- [EXCERPTED DATA]

++++++++++++++++++++

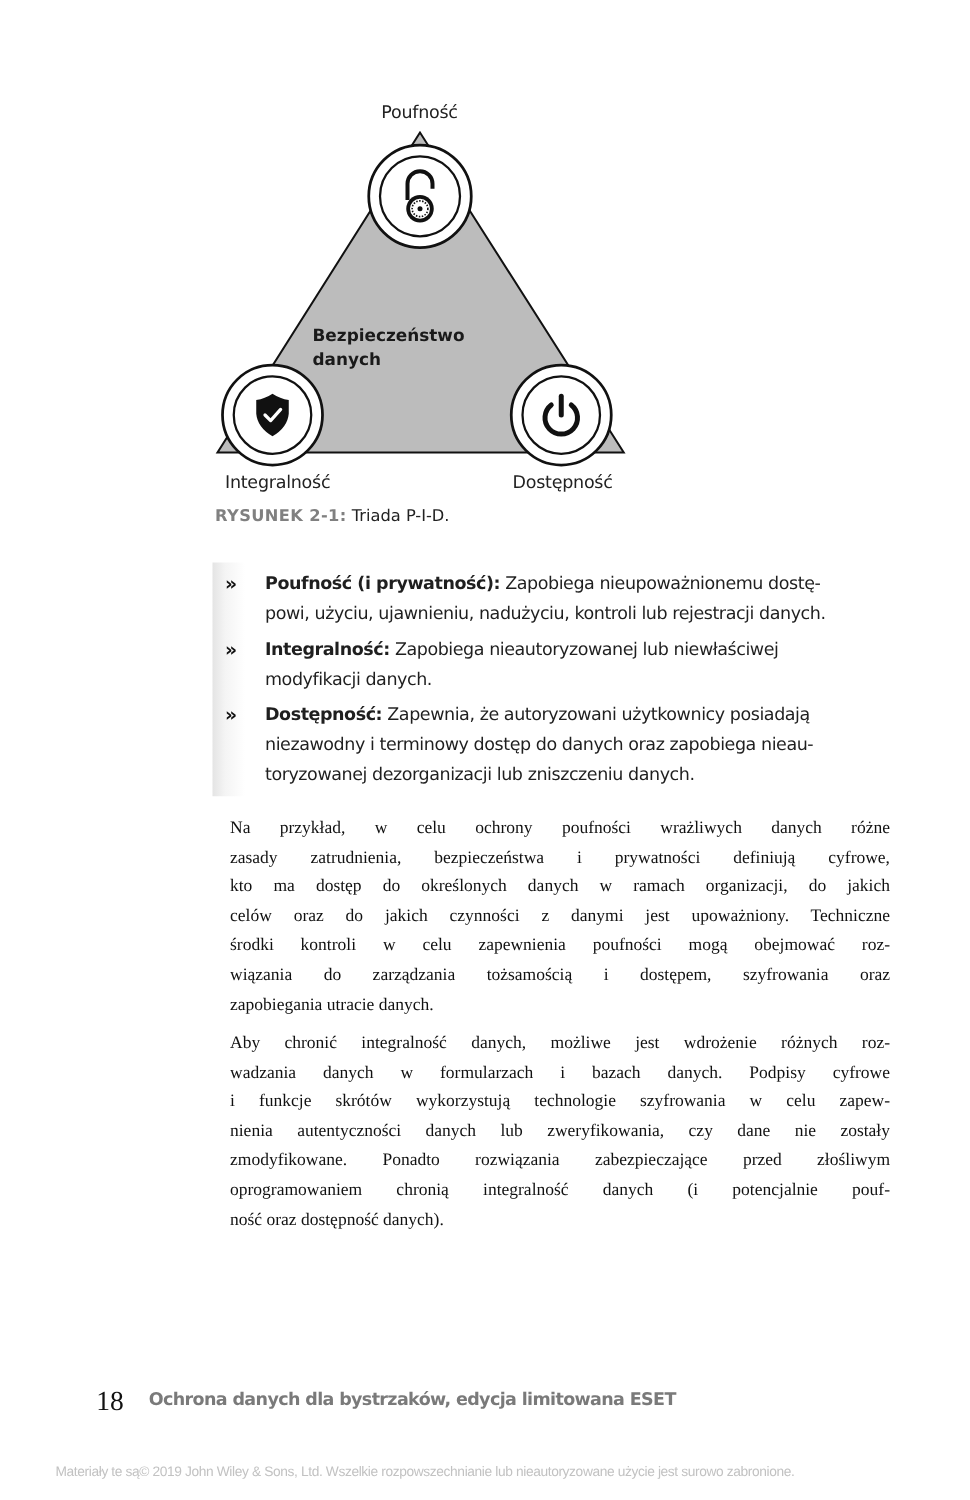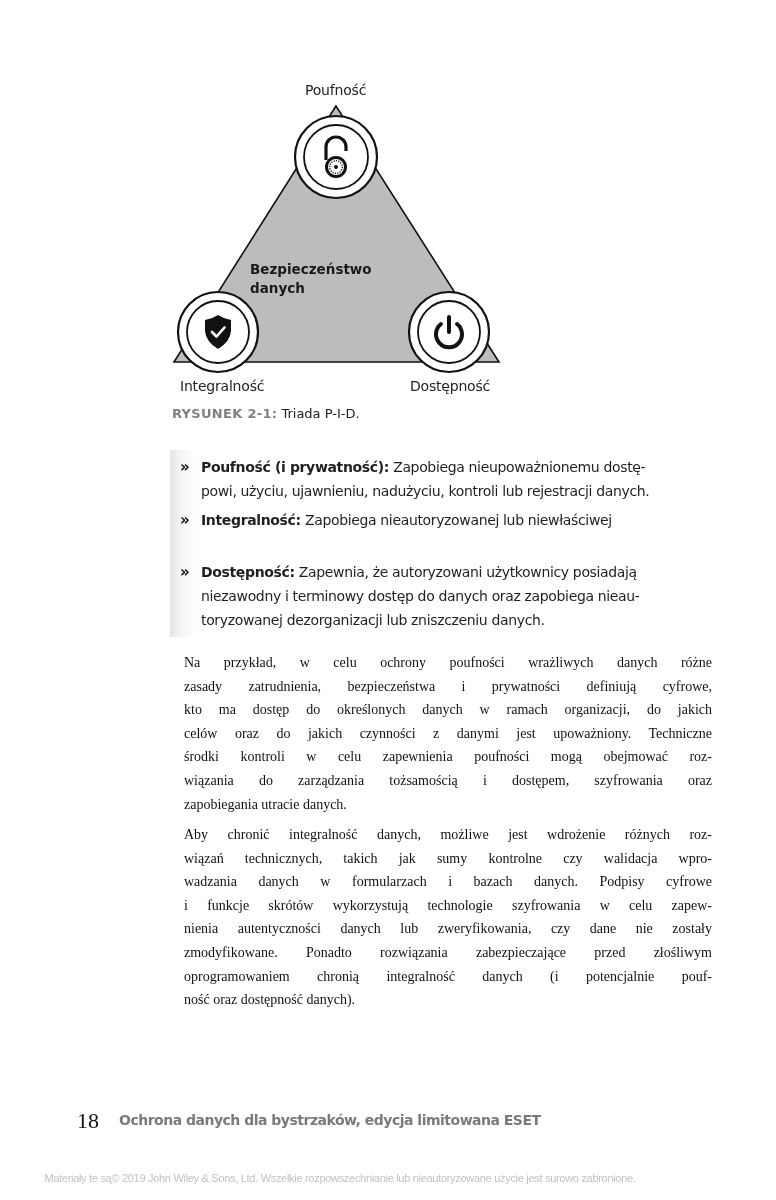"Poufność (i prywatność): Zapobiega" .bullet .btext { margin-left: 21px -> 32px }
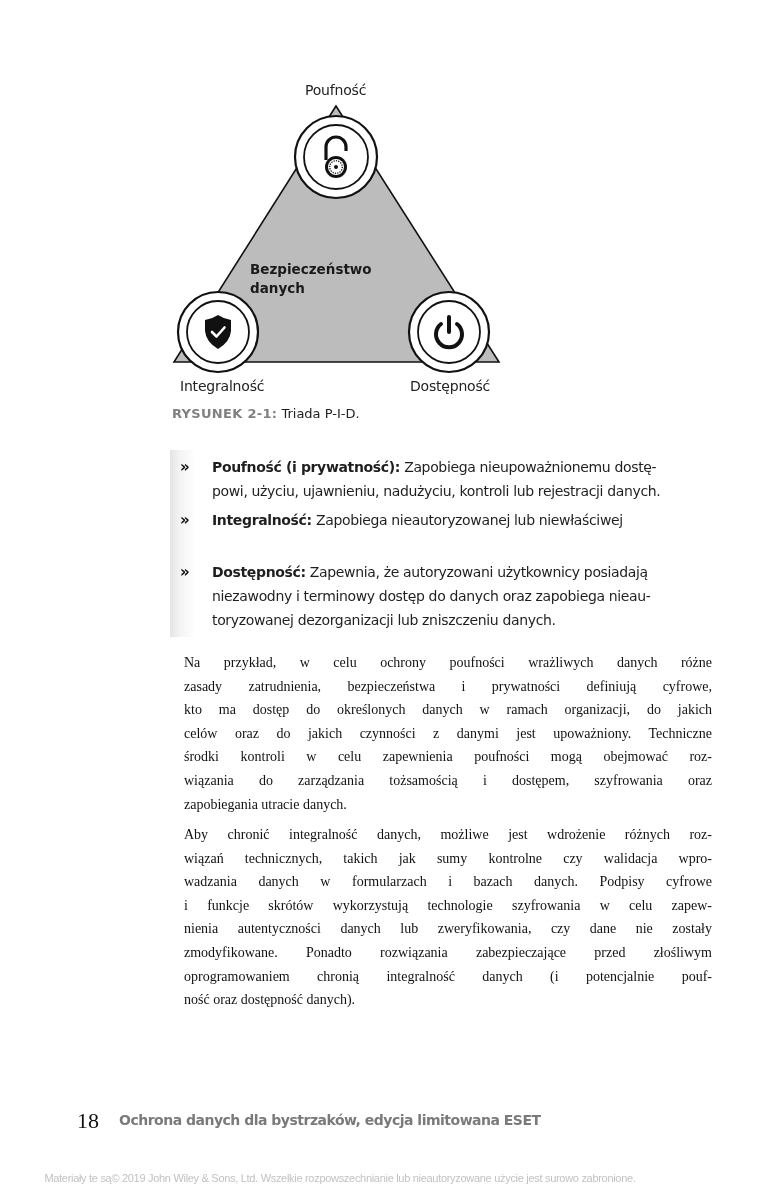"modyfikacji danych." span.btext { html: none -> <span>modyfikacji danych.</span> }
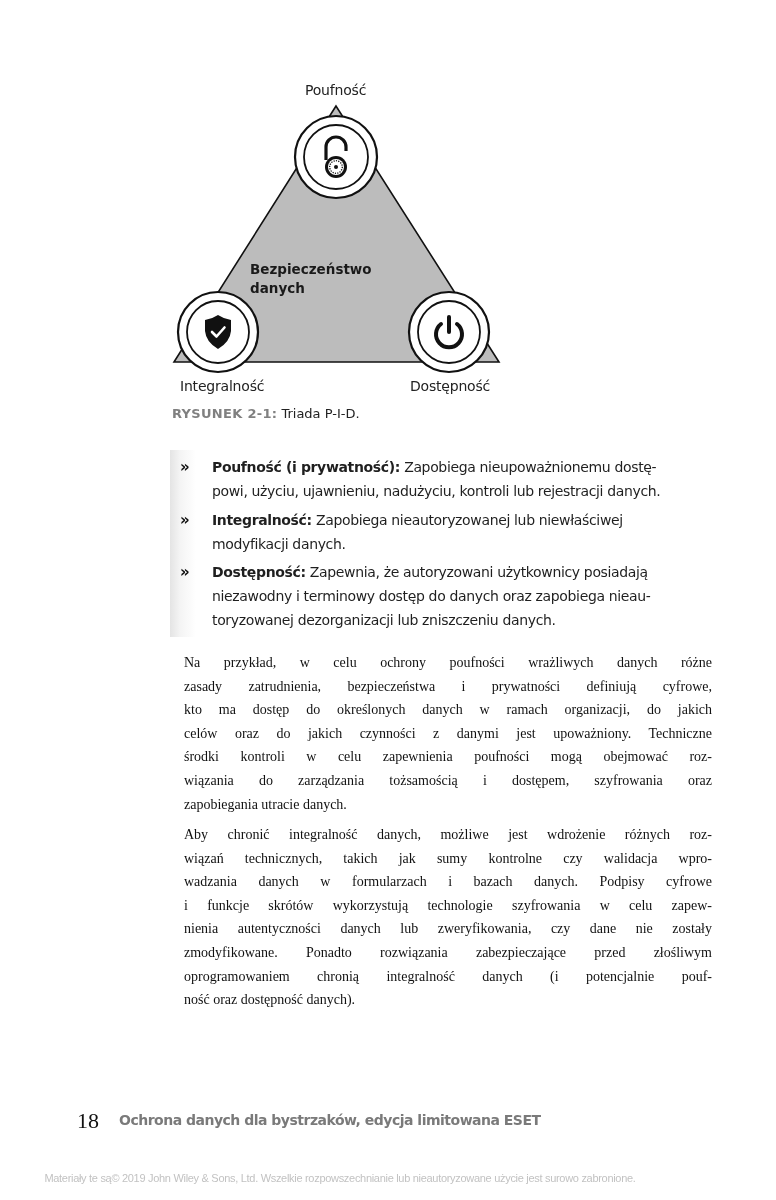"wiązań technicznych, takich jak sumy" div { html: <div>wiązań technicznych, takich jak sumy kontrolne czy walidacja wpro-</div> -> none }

++++++++++++++++++++

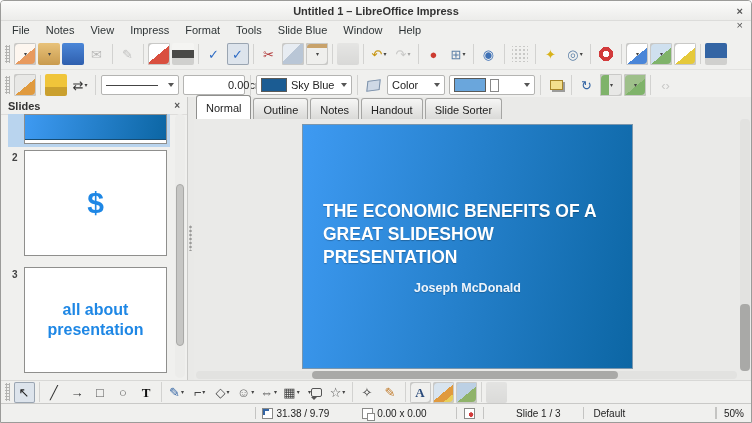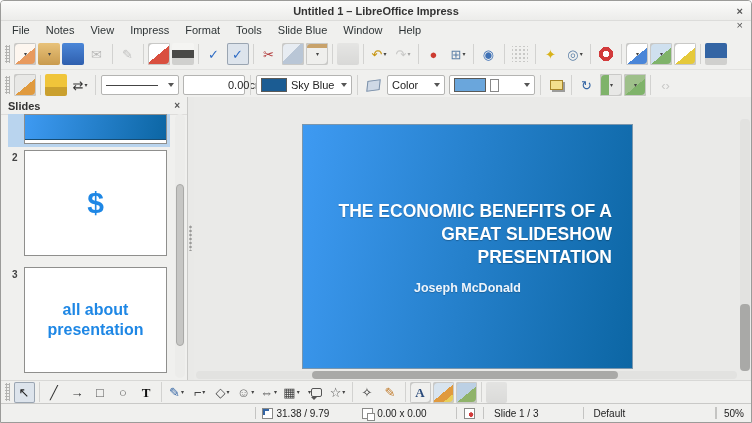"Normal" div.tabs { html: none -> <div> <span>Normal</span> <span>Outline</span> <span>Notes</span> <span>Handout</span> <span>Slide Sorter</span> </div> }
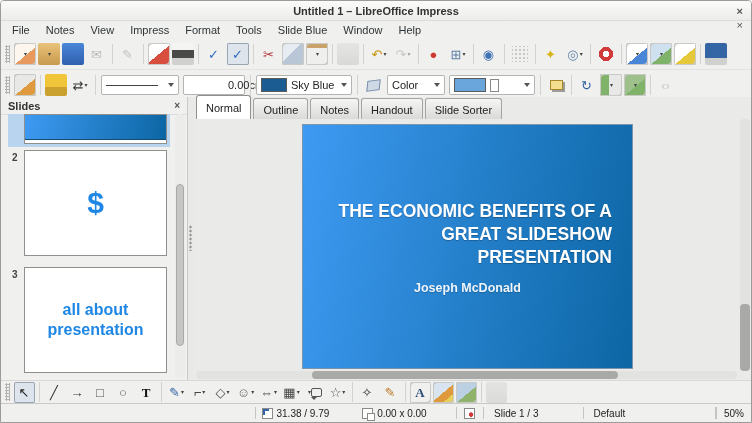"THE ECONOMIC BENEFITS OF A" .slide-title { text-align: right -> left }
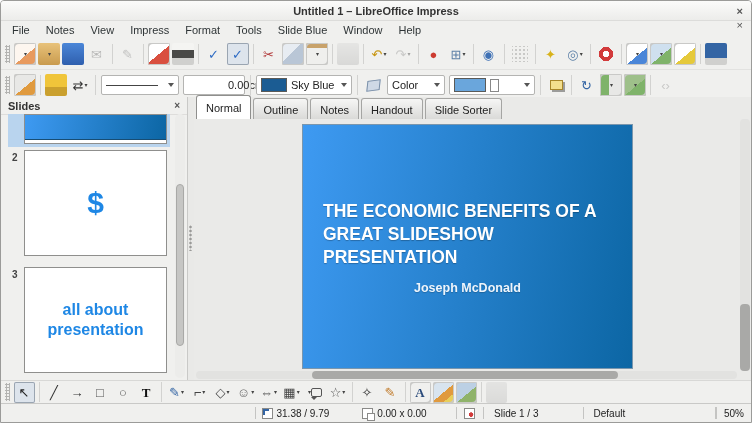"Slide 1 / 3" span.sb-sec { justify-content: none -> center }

++++++++++++++++++++

- [ACTIVITY] In the listing above, find the line containing "margin-left: 21px ->" and the line containing "<div>wiązań technicznych, takich", then output those two lines and everything between them exactly as written, without the images.

- [ANSWER SPACE]
"Poufność (i prywatność): Zapobiega" .bullet .btext { margin-left: 21px -> 32px }
"modyfikacji danych." span.btext { html: none -> <span>modyfikacji danych.</span> }
"wiązań technicznych, takich jak sumy" div { html: <div>wiązań technicznych, takich jak sumy kontrolne czy walidacja wpro-</div> -> none }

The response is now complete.